Change listing data:
____________
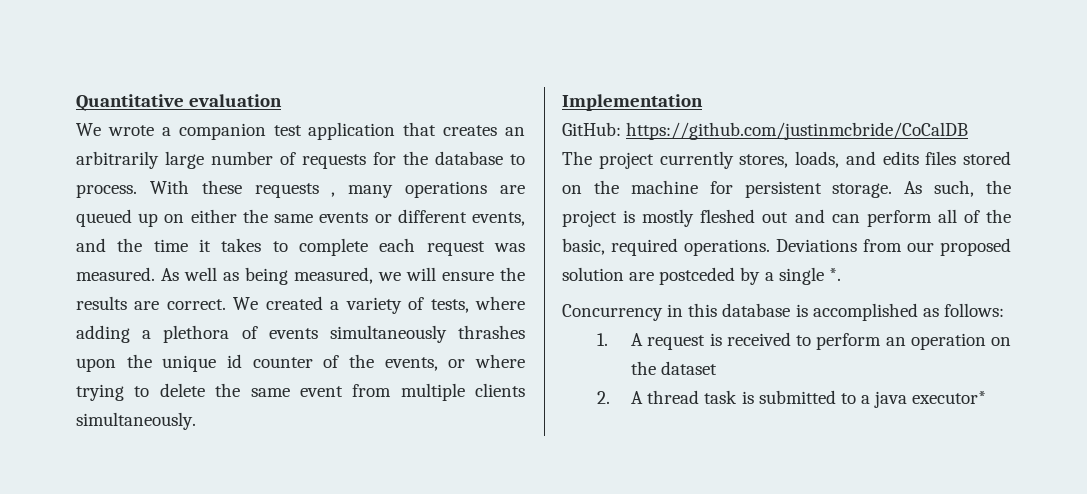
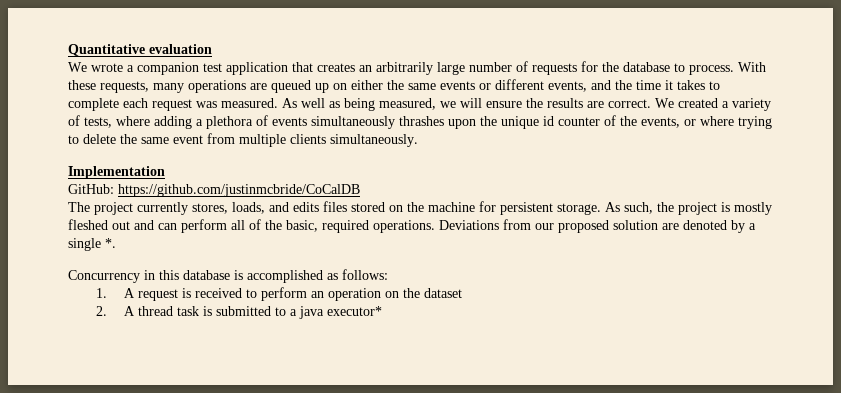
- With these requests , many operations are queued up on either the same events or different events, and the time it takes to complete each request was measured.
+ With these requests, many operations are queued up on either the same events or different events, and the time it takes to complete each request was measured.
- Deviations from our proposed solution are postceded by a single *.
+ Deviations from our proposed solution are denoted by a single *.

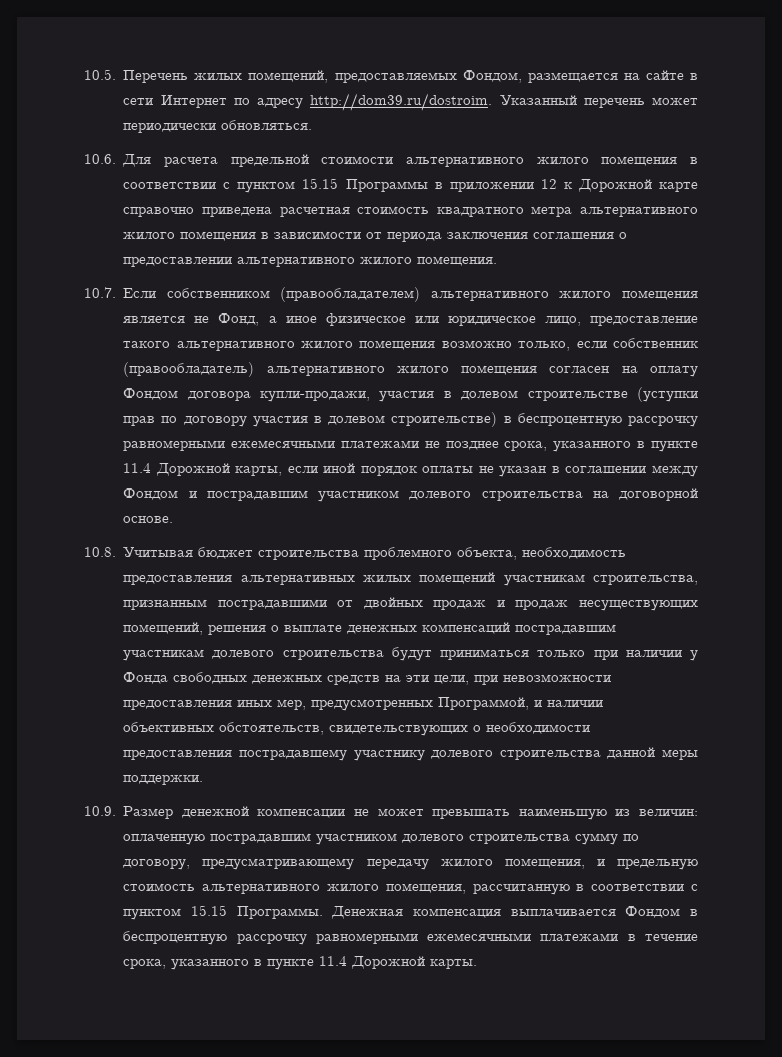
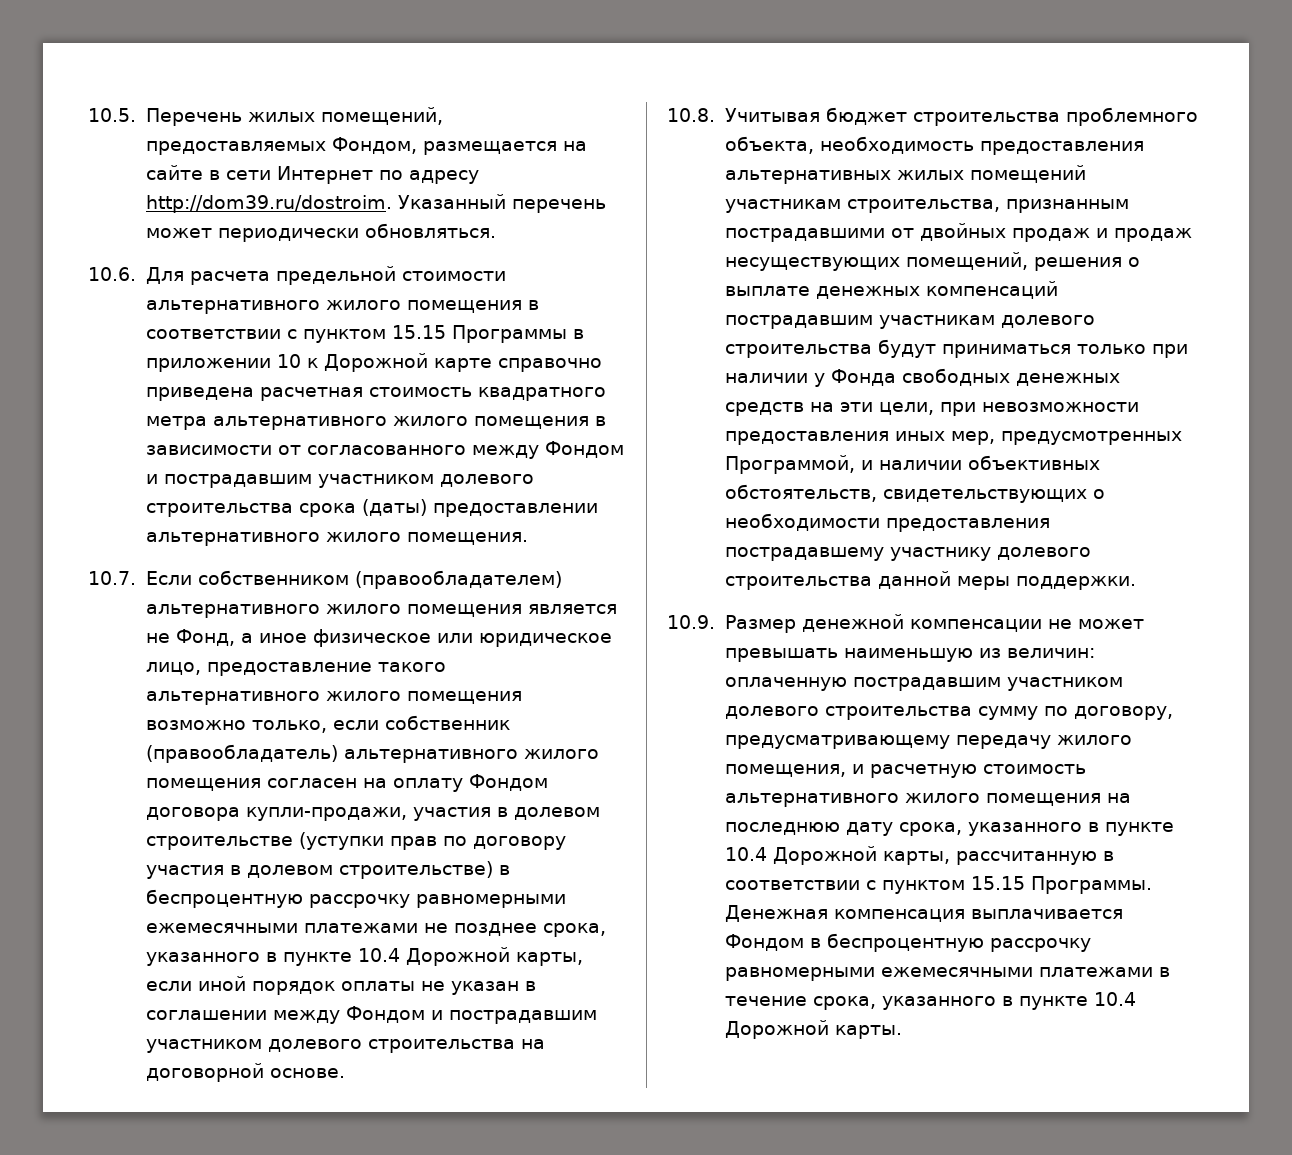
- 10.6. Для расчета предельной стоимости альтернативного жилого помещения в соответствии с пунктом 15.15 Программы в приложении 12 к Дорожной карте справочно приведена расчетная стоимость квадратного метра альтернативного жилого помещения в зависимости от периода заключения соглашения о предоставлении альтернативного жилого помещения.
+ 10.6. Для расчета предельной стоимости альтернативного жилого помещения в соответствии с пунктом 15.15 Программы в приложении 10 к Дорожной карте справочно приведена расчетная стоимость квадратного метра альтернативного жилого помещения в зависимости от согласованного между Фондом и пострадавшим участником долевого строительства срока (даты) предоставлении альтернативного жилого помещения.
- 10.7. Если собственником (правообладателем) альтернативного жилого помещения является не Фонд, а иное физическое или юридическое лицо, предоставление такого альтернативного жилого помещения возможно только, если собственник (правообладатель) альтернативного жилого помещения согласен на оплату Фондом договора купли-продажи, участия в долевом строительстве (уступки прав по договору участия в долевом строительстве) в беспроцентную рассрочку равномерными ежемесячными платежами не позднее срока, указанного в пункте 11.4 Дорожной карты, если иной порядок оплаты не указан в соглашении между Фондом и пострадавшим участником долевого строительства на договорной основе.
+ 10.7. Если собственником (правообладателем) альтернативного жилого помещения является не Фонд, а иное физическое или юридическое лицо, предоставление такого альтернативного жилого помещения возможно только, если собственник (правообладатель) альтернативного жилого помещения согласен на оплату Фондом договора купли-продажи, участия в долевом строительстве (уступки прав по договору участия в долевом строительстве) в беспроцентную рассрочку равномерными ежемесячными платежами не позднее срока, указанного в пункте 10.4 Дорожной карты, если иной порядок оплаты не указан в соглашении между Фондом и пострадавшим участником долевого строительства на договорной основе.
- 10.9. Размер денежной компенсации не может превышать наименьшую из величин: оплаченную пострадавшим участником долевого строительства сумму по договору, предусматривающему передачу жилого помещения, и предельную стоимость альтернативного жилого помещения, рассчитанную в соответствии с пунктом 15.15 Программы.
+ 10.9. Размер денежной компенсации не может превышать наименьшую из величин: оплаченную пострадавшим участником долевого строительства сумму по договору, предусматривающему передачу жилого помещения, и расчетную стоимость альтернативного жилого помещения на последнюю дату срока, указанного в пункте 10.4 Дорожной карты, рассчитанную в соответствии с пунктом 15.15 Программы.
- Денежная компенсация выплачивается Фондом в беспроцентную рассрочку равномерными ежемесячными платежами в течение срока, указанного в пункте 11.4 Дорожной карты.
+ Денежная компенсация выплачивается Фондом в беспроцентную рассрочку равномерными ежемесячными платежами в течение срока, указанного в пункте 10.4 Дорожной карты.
____________
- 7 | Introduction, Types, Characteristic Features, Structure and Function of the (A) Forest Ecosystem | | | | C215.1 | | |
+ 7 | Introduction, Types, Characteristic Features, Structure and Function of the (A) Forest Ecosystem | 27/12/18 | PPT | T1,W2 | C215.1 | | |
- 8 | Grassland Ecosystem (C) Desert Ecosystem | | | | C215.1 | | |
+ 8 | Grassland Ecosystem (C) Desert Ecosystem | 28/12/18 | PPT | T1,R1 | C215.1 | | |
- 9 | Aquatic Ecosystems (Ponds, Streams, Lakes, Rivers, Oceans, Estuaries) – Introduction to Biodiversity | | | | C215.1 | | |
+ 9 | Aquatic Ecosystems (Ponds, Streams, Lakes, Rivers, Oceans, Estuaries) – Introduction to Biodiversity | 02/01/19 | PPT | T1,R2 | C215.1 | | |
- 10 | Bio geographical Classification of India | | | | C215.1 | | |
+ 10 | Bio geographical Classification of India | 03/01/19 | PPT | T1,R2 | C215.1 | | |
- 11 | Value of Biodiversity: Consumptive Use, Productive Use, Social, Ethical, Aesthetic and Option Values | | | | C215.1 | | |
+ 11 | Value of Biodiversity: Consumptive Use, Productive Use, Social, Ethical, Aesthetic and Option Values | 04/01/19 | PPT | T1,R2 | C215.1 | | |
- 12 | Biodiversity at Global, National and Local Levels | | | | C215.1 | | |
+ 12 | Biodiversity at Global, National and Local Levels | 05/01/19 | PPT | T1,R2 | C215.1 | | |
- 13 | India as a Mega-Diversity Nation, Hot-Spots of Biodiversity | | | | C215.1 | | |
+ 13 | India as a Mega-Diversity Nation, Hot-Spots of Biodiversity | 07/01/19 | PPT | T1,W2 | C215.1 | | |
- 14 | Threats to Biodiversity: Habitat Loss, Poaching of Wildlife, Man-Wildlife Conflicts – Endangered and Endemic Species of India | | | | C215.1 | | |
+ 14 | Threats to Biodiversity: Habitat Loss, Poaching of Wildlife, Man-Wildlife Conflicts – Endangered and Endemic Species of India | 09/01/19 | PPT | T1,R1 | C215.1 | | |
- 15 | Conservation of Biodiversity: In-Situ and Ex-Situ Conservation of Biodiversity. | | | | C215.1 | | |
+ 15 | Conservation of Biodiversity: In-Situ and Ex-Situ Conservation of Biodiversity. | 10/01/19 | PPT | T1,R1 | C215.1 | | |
____________
» **Task instructions**
Repeat the entries above verbatim, but only from the line that has "Ecosystem | 28/12/18" down to the line that has "- 9 | Aquatic", inclusive.

» **Solution for this task**
+ 8 | Grassland Ecosystem (C) Desert Ecosystem | 28/12/18 | PPT | T1,R1 | C215.1 | | |
- 9 | Aquatic Ecosystems (Ponds, Streams, Lakes, Rivers, Oceans, Estuaries) – Introduction to Biodiversity | | | | C215.1 | | |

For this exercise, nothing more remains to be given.